Similar platforms as the one here proposed are not new to science: complex systems, such as MG-RAST , allow researchers to upload, store, analyse and compare metagenomics samples on a global scale. Ribosomal sequence repositories such as the SILVA database  also allow scientists to make queries using a proprietary alignment software to identify similar sequences (for a sequence query-based search) or to simply browse the database to download sequences of interest. However, although such web-based systems have become part of standard practices in both shotgun and targeted metagenomics efforts, none of them allows to interactively exploit environmental metadata, which is of paramount importance for ecological studies. Indeed, for instance, MG-RAST allows users to search for specific samples or projects by means of MIMARKS-based metadata [14, 41], which are provided during the submission by data providers, although the environmental metadata are not accessible by straightforward queries on sequence data. The SILVA database  provides users with details on sequence data processing and production, but does not store any contextual data in the sequence dataset. The MarRef database , on the contrary, provides a rich set of metadata concerning both prokaryotic species features and environmental features and allows BLAST searches, but it only hosts a limited amount of sequence data, concerning few reference species. The most similar, and most recent, implementation of a querable system exploiting the Tara Ocean data is the Ocean Gene Atlas [43, 44], which allows users to compare their own sequence data with either the Tara Ocean Microbiome Reference Gene Catalog (for prokaryotes) or the Marine Atlas of Tara Ocean Unigenes (for eukaryotes). This service allows the navigation and visualization of user-defined sets of nucleotide or amino acid sequences that can be explored based on their functional annotation. GLOSSary, in contrast, allows taxonomic based analyses on 16S sequences, supporting investigations on phylogenetic diversity based on this marker. To support the users, the BLAST server embedded in the GLOSSary platform also allows joint analyses versus assembled and unassembled Tara Ocean 16S sequences, and those included in the SILVA database, thus supporting comparative analyses of the different outputs in one shot. This is a straightforward approach to detect novel tags from the Tara Oceans collection which are not included in the SILVA collection.

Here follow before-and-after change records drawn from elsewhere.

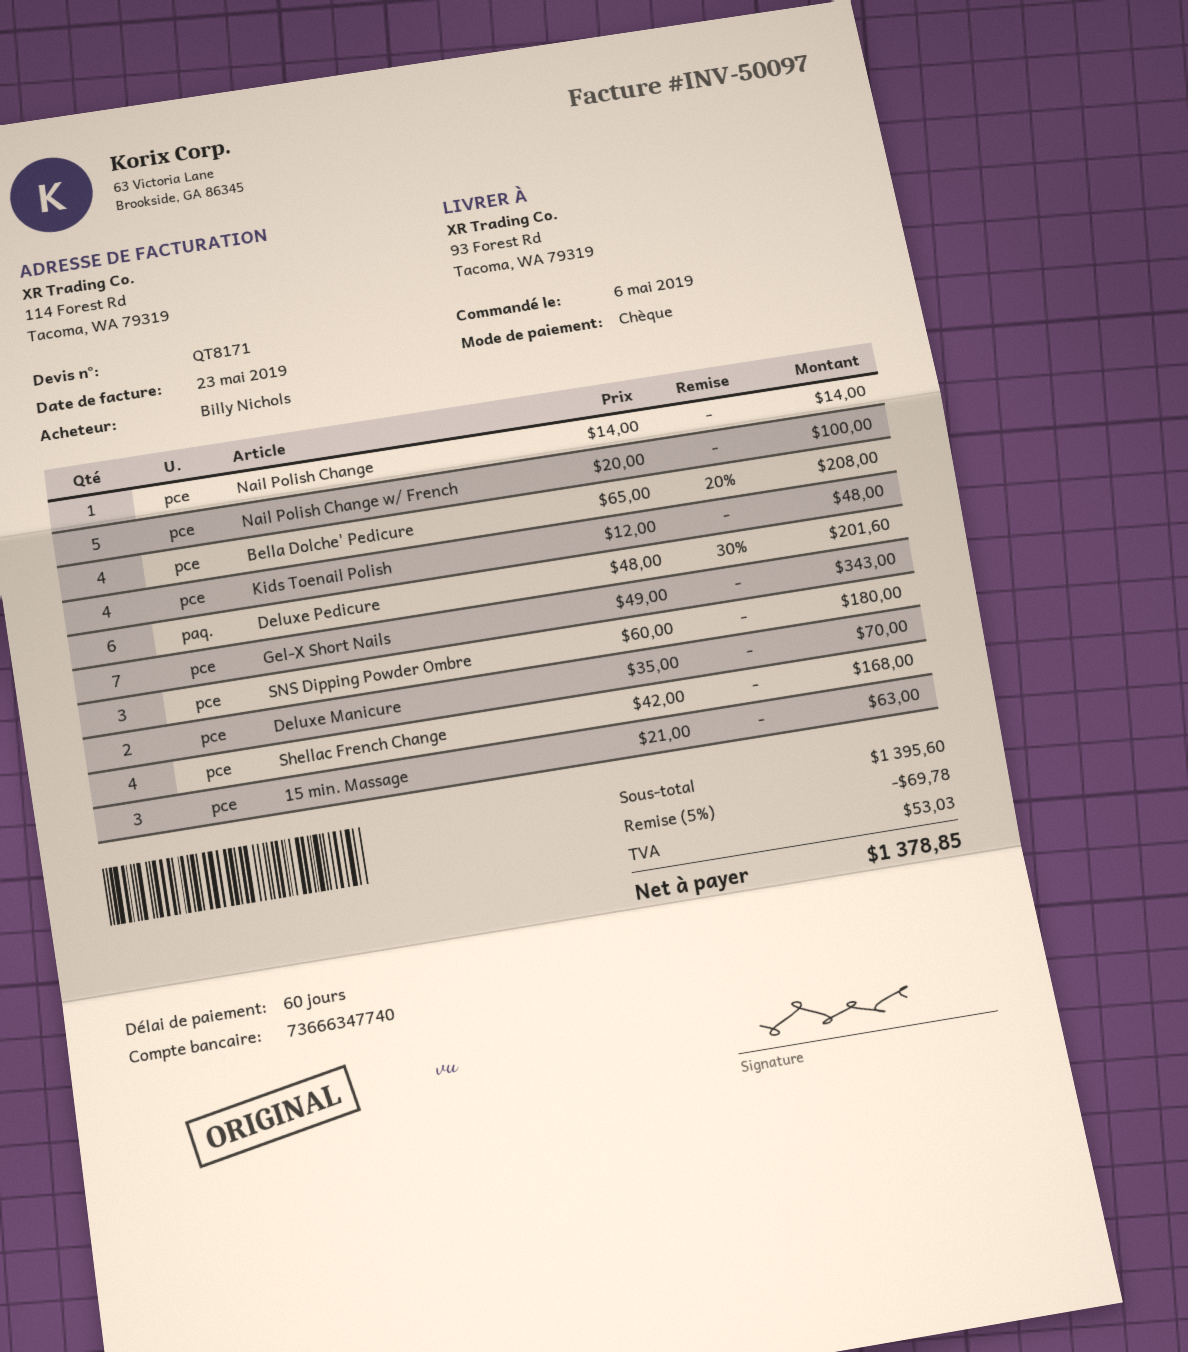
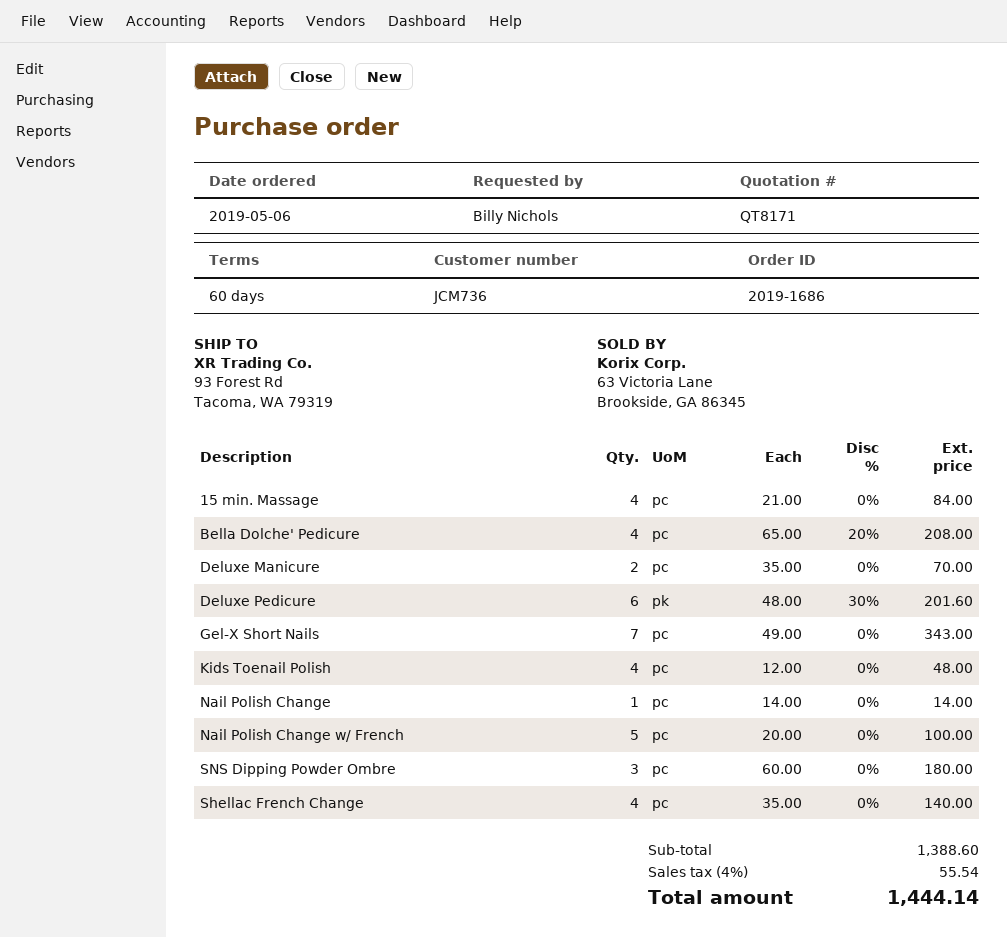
Shellac French Change: 4 x 42.00 = 168.00 -> 4 x 35.00 = 140.00
15 min. Massage: 3 x 21.00 = 63.00 -> 4 x 21.00 = 84.00
subtotal: 1395.60 -> 1388.60
discount: 5% = 69.78 -> none
tax: 53.03 -> 55.54
total: 1378.85 -> 1444.14

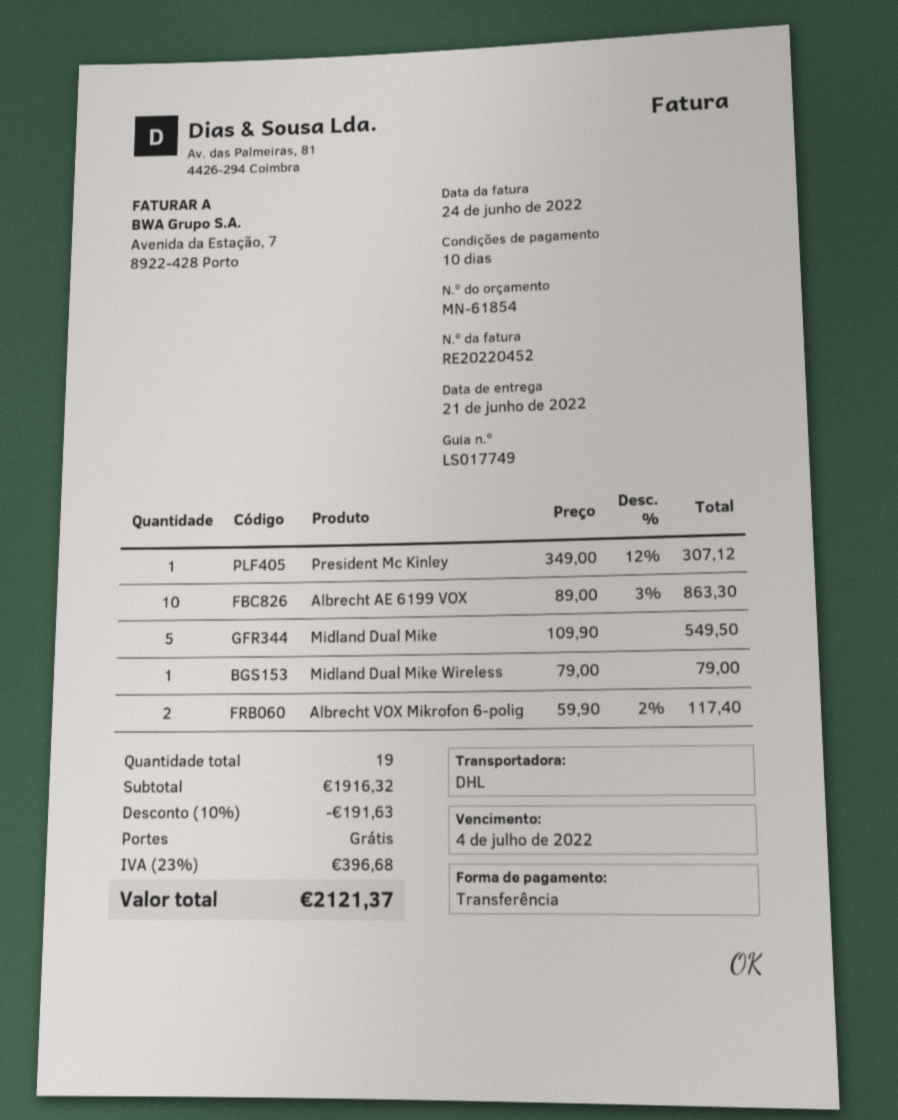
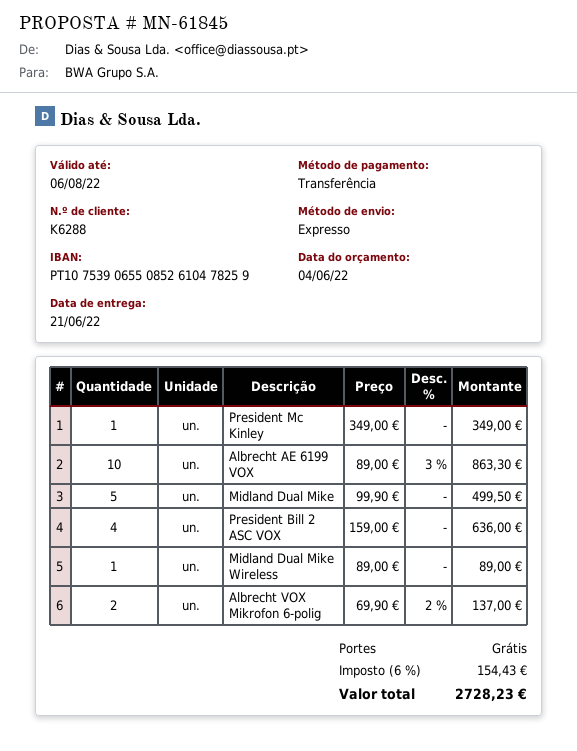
quote number: MN-61854 -> MN-61845
shipping method: DHL -> express
President Mc Kinley: 1 x 349.00 - 12% = 307.12 -> 1 x 349.00 = 349.00
Midland Dual Mike: 5 x 109.90 = 549.50 -> 5 x 99.90 = 499.50
Midland Dual Mike Wireless: 1 x 79.00 = 79.00 -> 1 x 89.00 = 89.00
Albrecht VOX Mikrofon 6-polig: 2 x 59.90 - 2% = 117.40 -> 2 x 69.90 - 2% = 137.00
President Bill 2 ASC VOX: none -> 4 x 159.00 = 636.00
discount: 10% = 191.63 -> none
tax: 23% = 396.68 -> 6% = 154.43
total: 2121.37 -> 2728.23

The GLOSSary platform tackles relevant issues in meta “-omics” from environmental data starting from the organization of heterogeneous 16S rDNA data and from their associated metadata, favouring efficient queries on large amount of information and their analysis by suitable graphical approaches. Instead of replicating already-existing frameworks, GLOSSary also allow for BLAST-like sequence search and comparison, which also integrates a well-established reference database, as well as metadata-informed query of prokaryotic taxa on a global scale.
Although this initial effort is now presented as a framework which embeds the Tara Oceans data, its underlying objective is to expand with additional dataset from similar resources, aiming at a comprehensive collection that could support the exploration of prokaryotic taxonomic diversity integrated with their environmental characterization.